Out of the thousand essays the Phillies received from Pennsylvania, New Jersey and Delaware, Hindman’s ability to go above and beyond, even from a hospital bed, proved her worthy of recognition.
“We really liked how dedicated she is to her students,” Wilt said. “She’s really dedicated and cares about her students. It’s awesome to hear how she truly changed Zack’s attitude about education and made him excited about learning.”
But the news slipped by Hindman.
“I missed the phone call completely from the representative at the Phillies,” she said. “Mrs. Zuleski emailed me the one day and said congratulations. I said, ‘Congratulations for what?’ I really didn’t know.”
The following day gave her all the information she needed to know what was going on.
“Another parent in my classroom came in and had decorated my door in my classroom with this big Phillies All-Star Teacher poster, balloons and streamers,” Hindman said.
After all the years of never having her name chosen, Hindman was more than thrilled to share the news with her family.

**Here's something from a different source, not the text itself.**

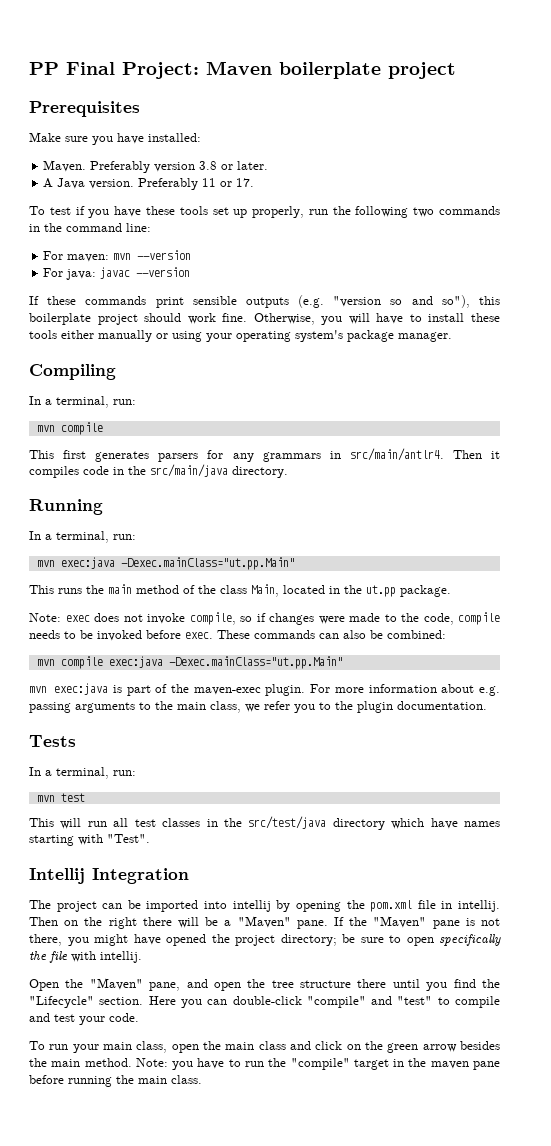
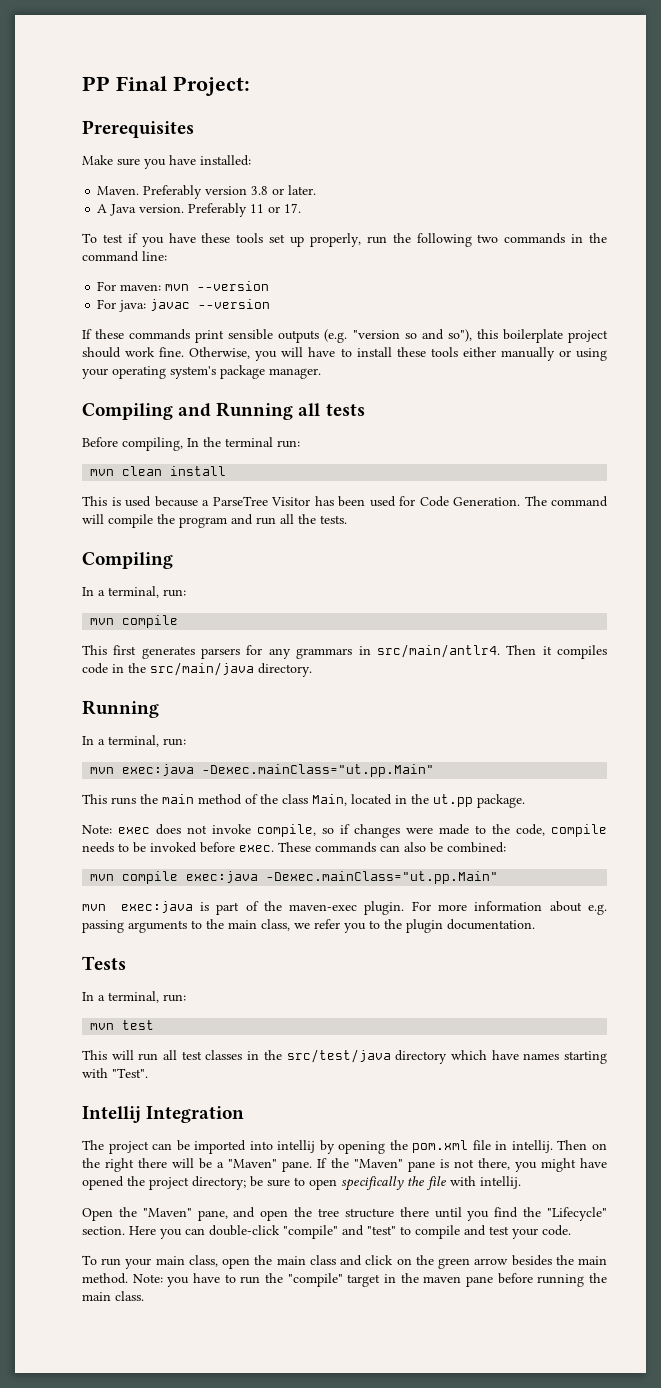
[206,61,456,79] Maven boilerplate project -> (250, 86) none
(452, 337) none -> [82,402,365,420] [82,437,300,451] [90,466,227,476] [82,496,608,507] [82,514,347,528] // Compiling and Running all tests // Before compiling, In the terminal run: // mvn clean install // This is used because a ParseTree Visitor has been used for Code Generation. The command will compile the program and run all the tests.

“I was blown away,” she said. “I was ecstatic and over-the-moon about it. At home at the dinner table with my husband and two kids, we go around and talk about our day. I said, ‘Oh my gosh, you’re never going to believe this. One of my parents nominated me and I got picked as a winner.’ They were so excited and were screaming.”
As part of the recognition, Hindmand and Zuleski were both invited, along with a guest each, to a Phillies game on May 8 as part of Teacher Appreciation Night, sponsored by GDF SUEZ Energy Resources.
Before the game, all 10 winners, the nominators and guests enjoyed a tent party with food and entertainment outside the ballpark before meeting a Phillie.
“(Justin De Fratus) came out and talked about a teacher who had been a role model in his life,” Hindman said. “Then we got to go behind the scenes in the stadium — we went down to the media room for a while and on the field for batting practice.”
While waiting to take the field again for the ceremony, Zack Zuleski, with his new approach to participation, asked to be the one to introduce Hindman on the field in front of the large crowd.
“When we were in the media room, they gave you the little paper with the line from the essay,” Hindman said. “They handed it to (Zuleski), but Zack said, ‘No, I’m going to read it.’
“We sat and practiced reading because it had some really big words in it and he did it. I was really happy and proud that he decided to read it and got up there on the microphone and did it.”
Each of the 10 teachers, after they were introduced and a line from each essay was read, were given a framed copy of the nominating — and winning — essay.
“It was definitely something I will remember forever,” Hindman said.